From Statute to Control Flow: Span-Grounded Deontic Trees for Defeasible Scope Parsing

2026-06-08Computation and Language

Computation and LanguageArtificial IntelligenceComputational Engineering, Finance, and Science
AI summary

The authors study a problem where AI models follow rules but silently ignore important exceptions, causing errors in tricky cases. They created NormBench, a test set that includes laws and policies in multiple languages to better spot these missed exceptions by teaching models to understand which rules override others. Their new method, using Span-Grounded Deontic Trees, helps models track exceptions more accurately, but improvements mainly show up in cases where exceptions actually matter. Overall, the work focuses on improving how AI systems understand complex legal rules, especially when exceptions come into play.

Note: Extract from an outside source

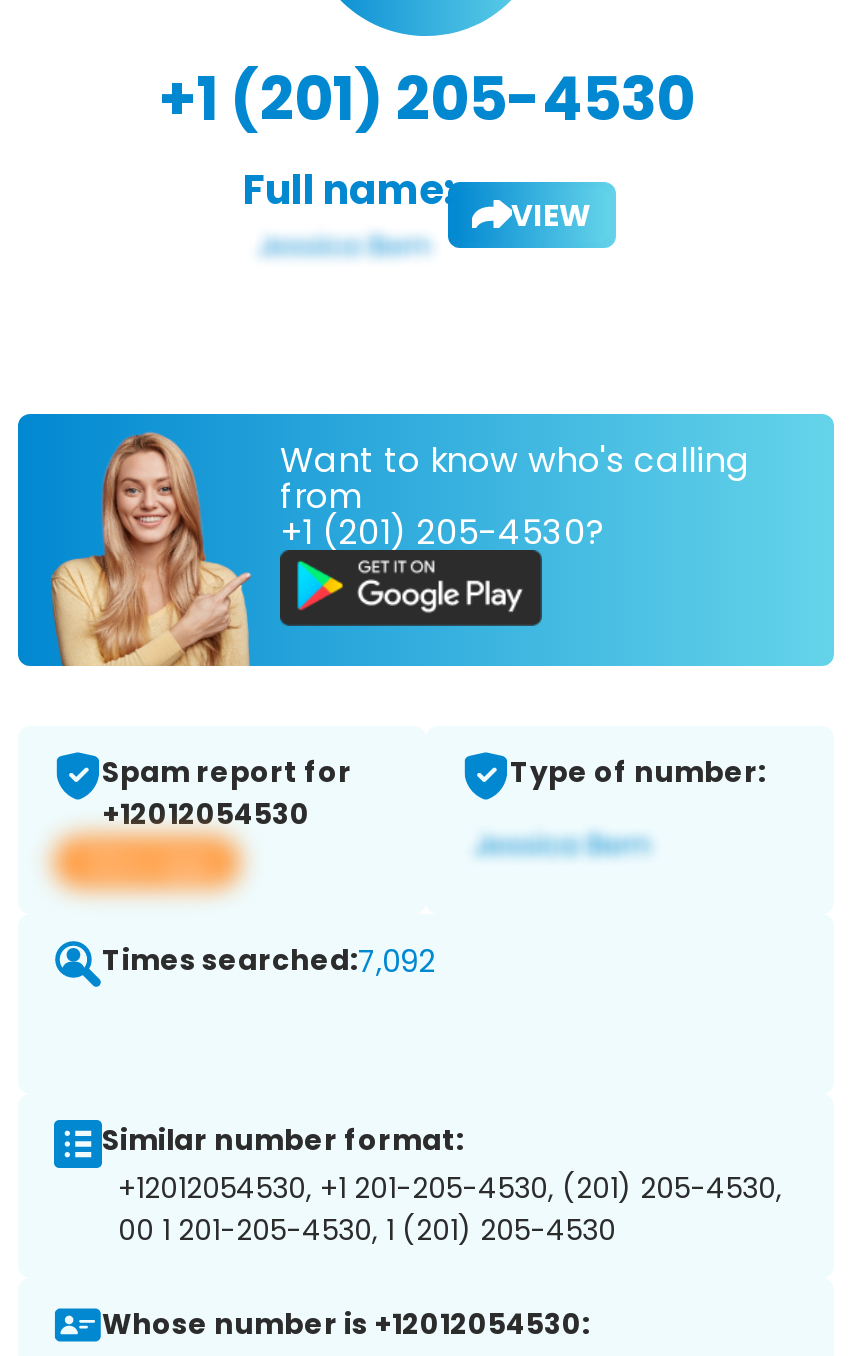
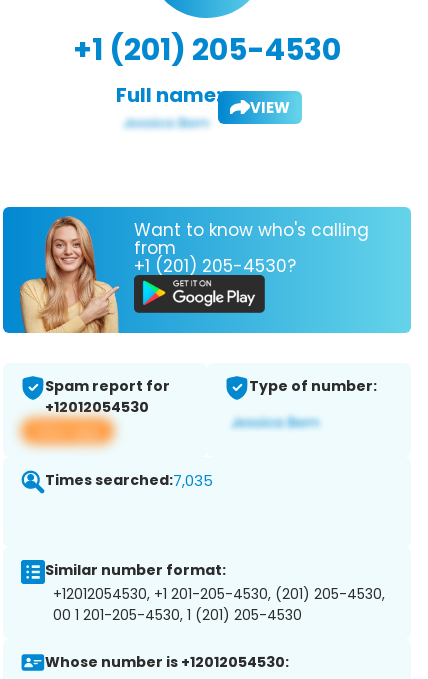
- Times searched:7,092
+ Times searched:7,035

Silent Scope Omissiondefeasible scope parsingSpan-Grounded Deontic Treeslegal NLPrule-following agentsexceptions in rulescontrol flow in legal textsNormBenchlarge language modelsauditability
Authors
Jian Chen, Siyuan Li, Chucheng Wan, Zixuan Yuan
Abstract
Rule-following agents tasked with executing policies and regulations often fail via Silent Scope Omission (SSO): a model applies a general rule but silently drops nested exceptions or counter-exceptions, producing outputs that appear compliant yet break on important edge cases. Although such failures are often framed as an agentic-systems problem, the underlying bottleneck is statutory and policy understanding, a capability typically studied in legal NLP. However, most existing legal NLP benchmarks emphasize end-task outcomes, which can overlook the structural omissions that cause SSO. To diagnose and mitigate SSO, we introduce NormBench, a benchmark of 2,290 provisions spanning Chinese (laws and local policies), English (U.S. tax law, GDPR, and corporate policies), and cross-lingual settings, designed for defeasible scope parsing: identifying precisely which clause overrides which. NormBench uses Span-Grounded Deontic Trees (SG-DT), a compiler-style intermediate representation that anchors every logical branch to source spans and requires explicit exclusion guards, enabling deterministic compilation and audit. Evaluations of frontier LLMs reveal two recurring pathologies: (1) Recursion Decay, where performance drops sharply as defeater depth increases, and (2) an Auditability Trap, where models retrieve relevant spans but fail to assemble correct control flow. Using SG-DT as a constrained intermediate output improves whole-tree fidelity and defeater recovery, and downstream experiments show that its utility is mechanism-specific: gains concentrate on exception-active, SSO-prone cases, while aggregate accuracy can be mixed when the added structure is unnecessary or parser fidelity is low.